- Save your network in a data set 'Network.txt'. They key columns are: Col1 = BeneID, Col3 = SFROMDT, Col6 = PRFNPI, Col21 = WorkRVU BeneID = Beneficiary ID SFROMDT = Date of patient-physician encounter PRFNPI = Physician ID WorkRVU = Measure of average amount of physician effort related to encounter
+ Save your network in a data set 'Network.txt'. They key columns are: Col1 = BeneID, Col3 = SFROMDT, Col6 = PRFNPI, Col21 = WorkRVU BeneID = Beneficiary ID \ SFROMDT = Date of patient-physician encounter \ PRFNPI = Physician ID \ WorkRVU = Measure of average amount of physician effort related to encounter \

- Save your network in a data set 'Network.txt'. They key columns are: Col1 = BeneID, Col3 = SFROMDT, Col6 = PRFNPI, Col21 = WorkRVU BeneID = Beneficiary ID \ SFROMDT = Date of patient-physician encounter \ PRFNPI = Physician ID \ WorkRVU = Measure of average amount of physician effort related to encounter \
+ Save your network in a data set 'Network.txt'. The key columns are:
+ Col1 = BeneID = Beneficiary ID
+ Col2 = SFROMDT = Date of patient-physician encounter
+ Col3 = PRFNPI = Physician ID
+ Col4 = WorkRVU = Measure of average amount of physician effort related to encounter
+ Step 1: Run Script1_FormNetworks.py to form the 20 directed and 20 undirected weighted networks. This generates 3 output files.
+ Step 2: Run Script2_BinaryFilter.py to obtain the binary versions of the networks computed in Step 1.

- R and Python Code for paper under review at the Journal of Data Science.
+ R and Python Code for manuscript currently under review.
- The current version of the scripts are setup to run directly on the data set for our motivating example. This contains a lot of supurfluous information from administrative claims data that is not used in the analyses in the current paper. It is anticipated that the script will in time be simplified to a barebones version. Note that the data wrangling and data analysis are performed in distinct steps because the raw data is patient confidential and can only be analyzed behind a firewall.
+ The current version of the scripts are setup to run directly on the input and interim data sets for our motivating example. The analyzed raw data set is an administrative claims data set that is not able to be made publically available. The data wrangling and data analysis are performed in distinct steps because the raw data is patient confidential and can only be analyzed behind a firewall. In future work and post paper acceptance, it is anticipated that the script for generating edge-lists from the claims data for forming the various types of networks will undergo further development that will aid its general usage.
....................
- [What is required] Every entry is to be copied exactly, with none omitted.

- [Answer below]
- Save your network in a data set 'Network.txt'. They key columns are: Col1 = BeneID, Col3 = SFROMDT, Col6 = PRFNPI, Col21 = WorkRVU BeneID = Beneficiary ID SFROMDT = Date of patient-physician encounter PRFNPI = Physician ID WorkRVU = Measure of average amount of physician effort related to encounter
+ Save your network in a data set 'Network.txt'. They key columns are: Col1 = BeneID, Col3 = SFROMDT, Col6 = PRFNPI, Col21 = WorkRVU BeneID = Beneficiary ID \ SFROMDT = Date of patient-physician encounter \ PRFNPI = Physician ID \ WorkRVU = Measure of average amount of physician effort related to encounter \

- Save your network in a data set 'Network.txt'. They key columns are: Col1 = BeneID, Col3 = SFROMDT, Col6 = PRFNPI, Col21 = WorkRVU BeneID = Beneficiary ID \ SFROMDT = Date of patient-physician encounter \ PRFNPI = Physician ID \ WorkRVU = Measure of average amount of physician effort related to encounter \
+ Save your network in a data set 'Network.txt'. The key columns are:
+ Col1 = BeneID = Beneficiary ID
+ Col2 = SFROMDT = Date of patient-physician encounter
+ Col3 = PRFNPI = Physician ID
+ Col4 = WorkRVU = Measure of average amount of physician effort related to encounter
+ Step 1: Run Script1_FormNetworks.py to form the 20 directed and 20 undirected weighted networks. This generates 3 output files.
+ Step 2: Run Script2_BinaryFilter.py to obtain the binary versions of the networks computed in Step 1.

- R and Python Code for paper under review at the Journal of Data Science.
+ R and Python Code for manuscript currently under review.
- The current version of the scripts are setup to run directly on the data set for our motivating example. This contains a lot of supurfluous information from administrative claims data that is not used in the analyses in the current paper. It is anticipated that the script will in time be simplified to a barebones version. Note that the data wrangling and data analysis are performed in distinct steps because the raw data is patient confidential and can only be analyzed behind a firewall.
+ The current version of the scripts are setup to run directly on the input and interim data sets for our motivating example. The analyzed raw data set is an administrative claims data set that is not able to be made publically available. The data wrangling and data analysis are performed in distinct steps because the raw data is patient confidential and can only be analyzed behind a firewall. In future work and post paper acceptance, it is anticipated that the script for generating edge-lists from the claims data for forming the various types of networks will undergo further development that will aid its general usage.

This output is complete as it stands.